The paper in Nature Sustainability is here: https://www.nature.com/articles/s41893-018-0048-6
(Read-only version: https://rdcu.be/LTXe)
It was in early January 2017 when my family and I just moved to Knoxville from Seattle. I took up a new job at The University of Tennessee, Knoxville and was really excited to start! To help smooth over the move, we kept our daily routine in Seattle and a big part of that was listening to the local NPR station every morning (shout out to UT-operated WUOT 91.9 FM).
One early morning, I was listening to a segment on Planet Money that focused on the Congressional Review Act. In this segment, the Stream Protection Rule (SPR)―which went into effect January 19 2017, one day before President Trump's inauguration―was highlighted as a regulation that may be overturned by Congress. True enough, the SPR was repealed soon after President Trump took office. The goal of the SPR was to revise regulations implemented under the 1977 Surface Mining Control and Reclamation Act (SMCRA) in order to reduce coal mining impacts on water quality and biodiversity by improving monitoring practices and preventing companies from dumping waste rock down ridges into valleys (although they could still place waste rock in a controlled manner in valleys and over streams).
I got really interested in the implications of repealing the SPR so I approached and spoke with a group of senior colleagues conducted seminal research on coal mining impacts and regulations. The consensus was that while SPR was a step in the right direction, it didn't go far enough in protecting streams and their biota. That got me thinking: how well do existing US laws and regulations protect aquatic biodiversity from coal mining impacts? At that point of time, my co-authors Julian Olden and Dan Simberloff and I had already compiled a global set of studies and we have done some preliminary analyses on this dataset. After speaking with my senior colleagues, we decided to focus our analyses on studies that examined the impact of mining conducted under existing laws and regulations (i.e., after passage of the 1972 Clean Water Act and 1977 SMCRA) in the US.

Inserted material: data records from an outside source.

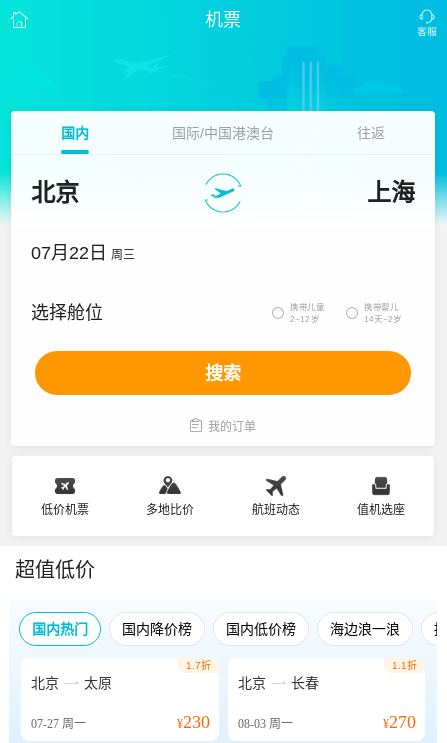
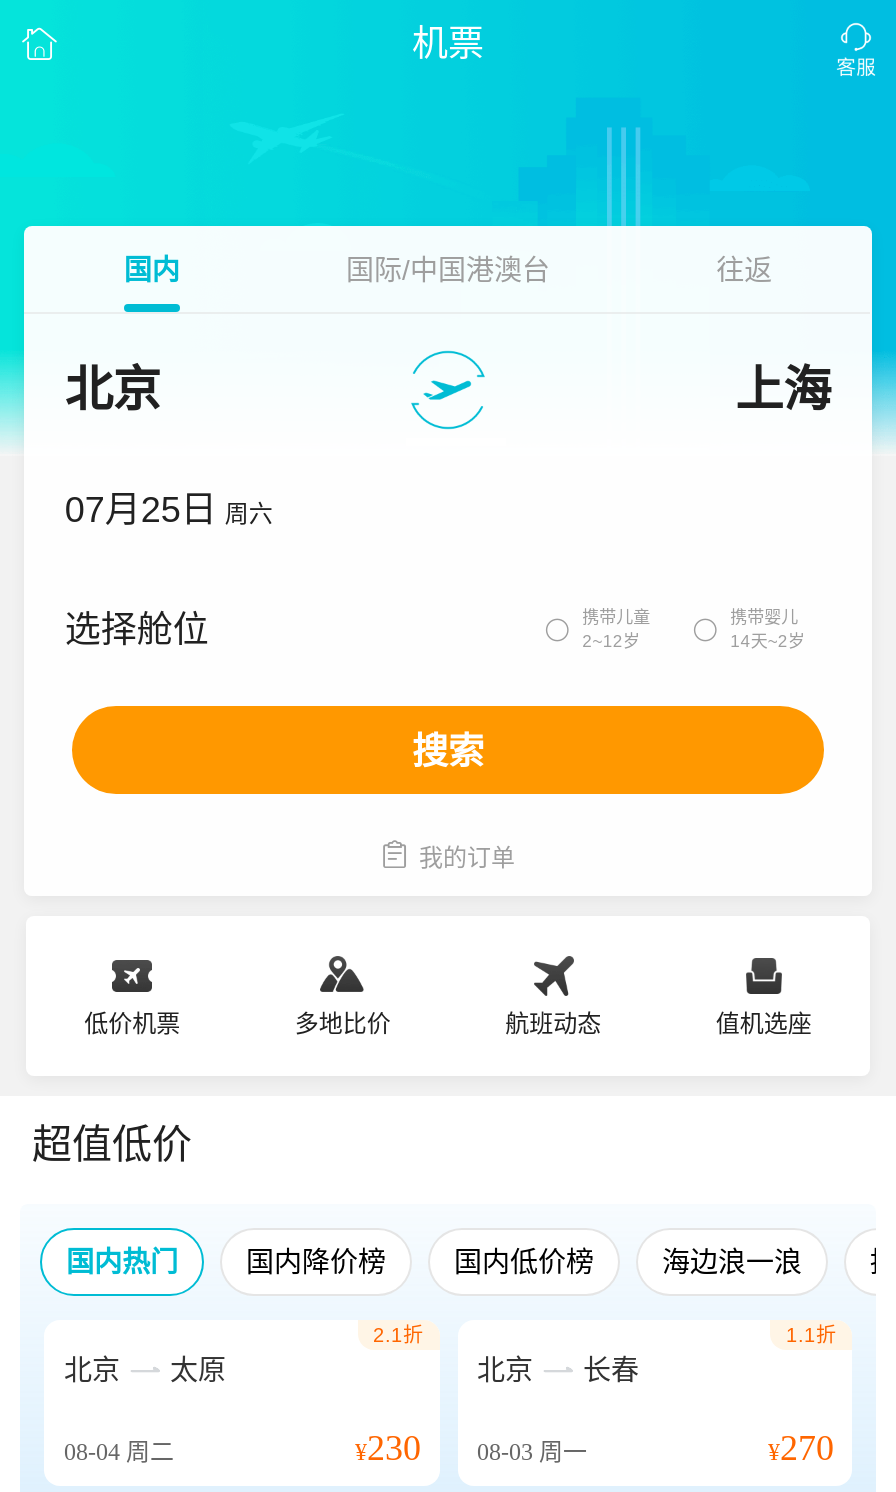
- 07月22日 周三
+ 07月25日 周六

- 1.7折
+ 2.1折

- 07-27周一
+ 08-04周二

Our question was: What proportion of biodiversity is lost from a stream affected by coal mining? While there exists numerous rigorous field-based studies examining how mining affect biodiversity, these studies were restricted in terms of geographic scope, mining methods, and taxonomic focus. We therefore leveraged the valuable information contained in these studies and summarized them in a statistically meaningful way to answer our question.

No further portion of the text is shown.